(Data records)
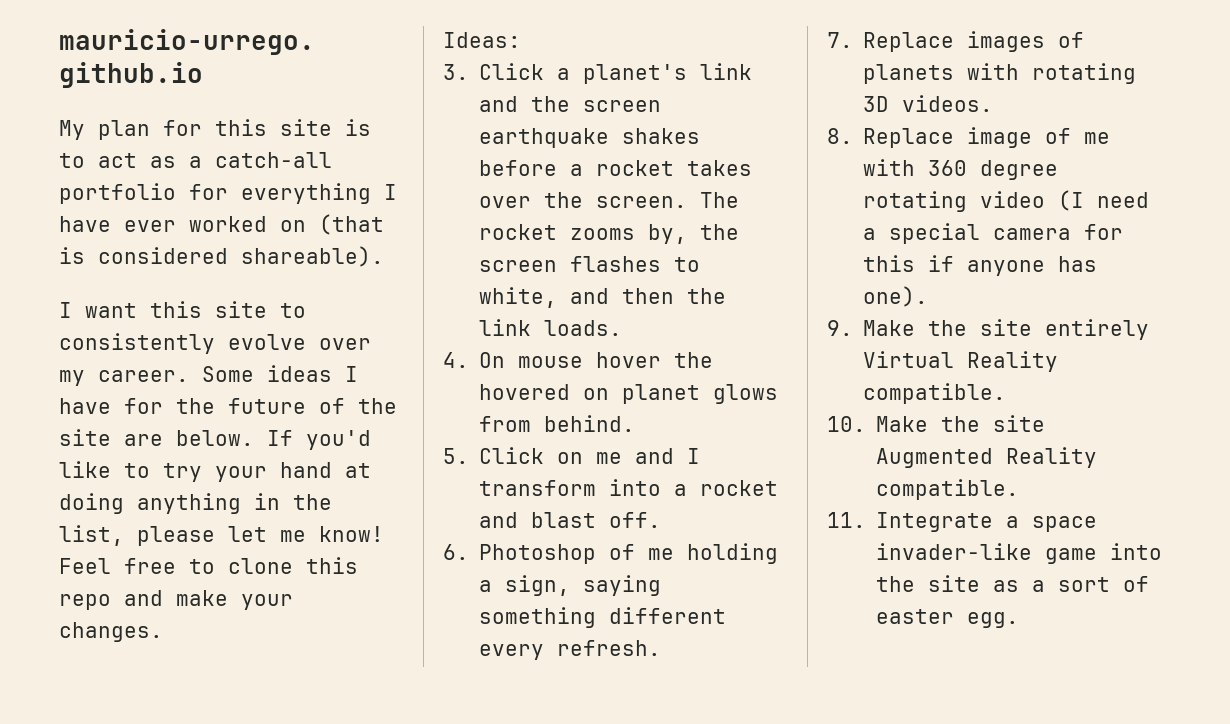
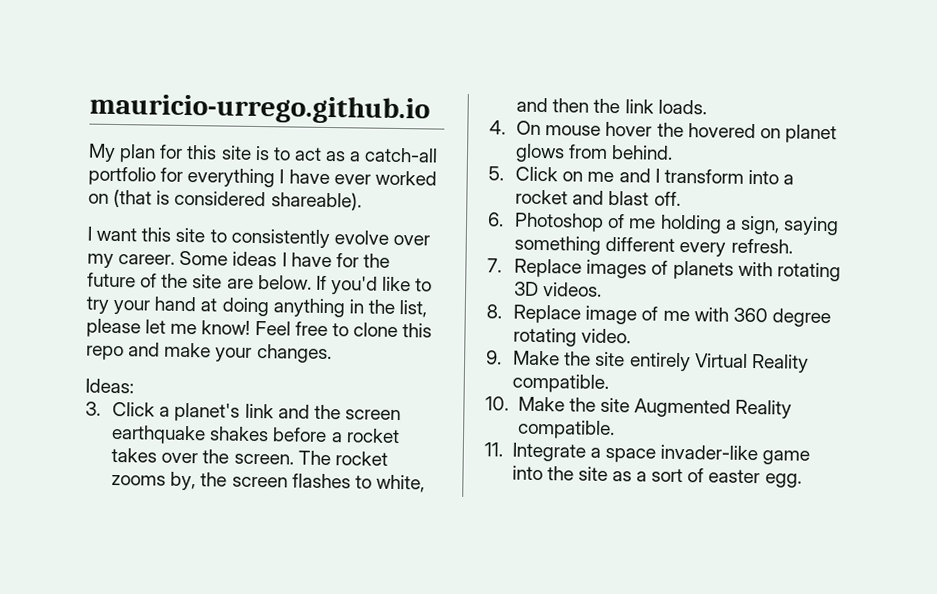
- 8. Replace image of me with 360 degree rotating video (I need a special camera for this if anyone has one).
+ 8. Replace image of me with 360 degree rotating video.

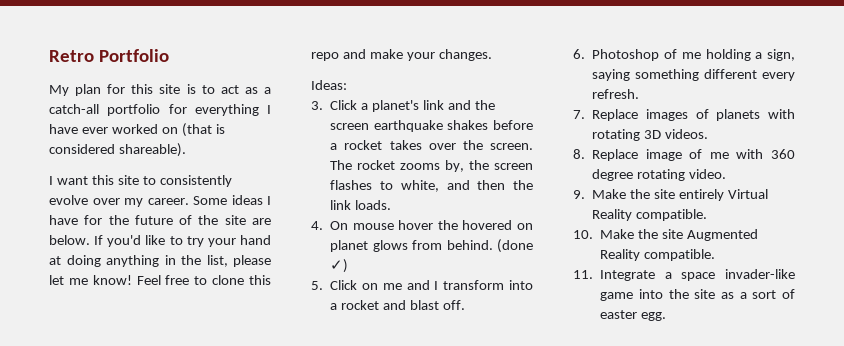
- mauricio-urrego.github.io
+ Retro Portfolio
+ (done ✓)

**Instructions for the task**. Pictures are not part of the copy. Extract exactly the lines from the line containing "degree rotating video." through the final line of the entries above, both included.

**Result of this exercise**.
+ 8. Replace image of me with 360 degree rotating video.

- mauricio-urrego.github.io
+ Retro Portfolio
+ (done ✓)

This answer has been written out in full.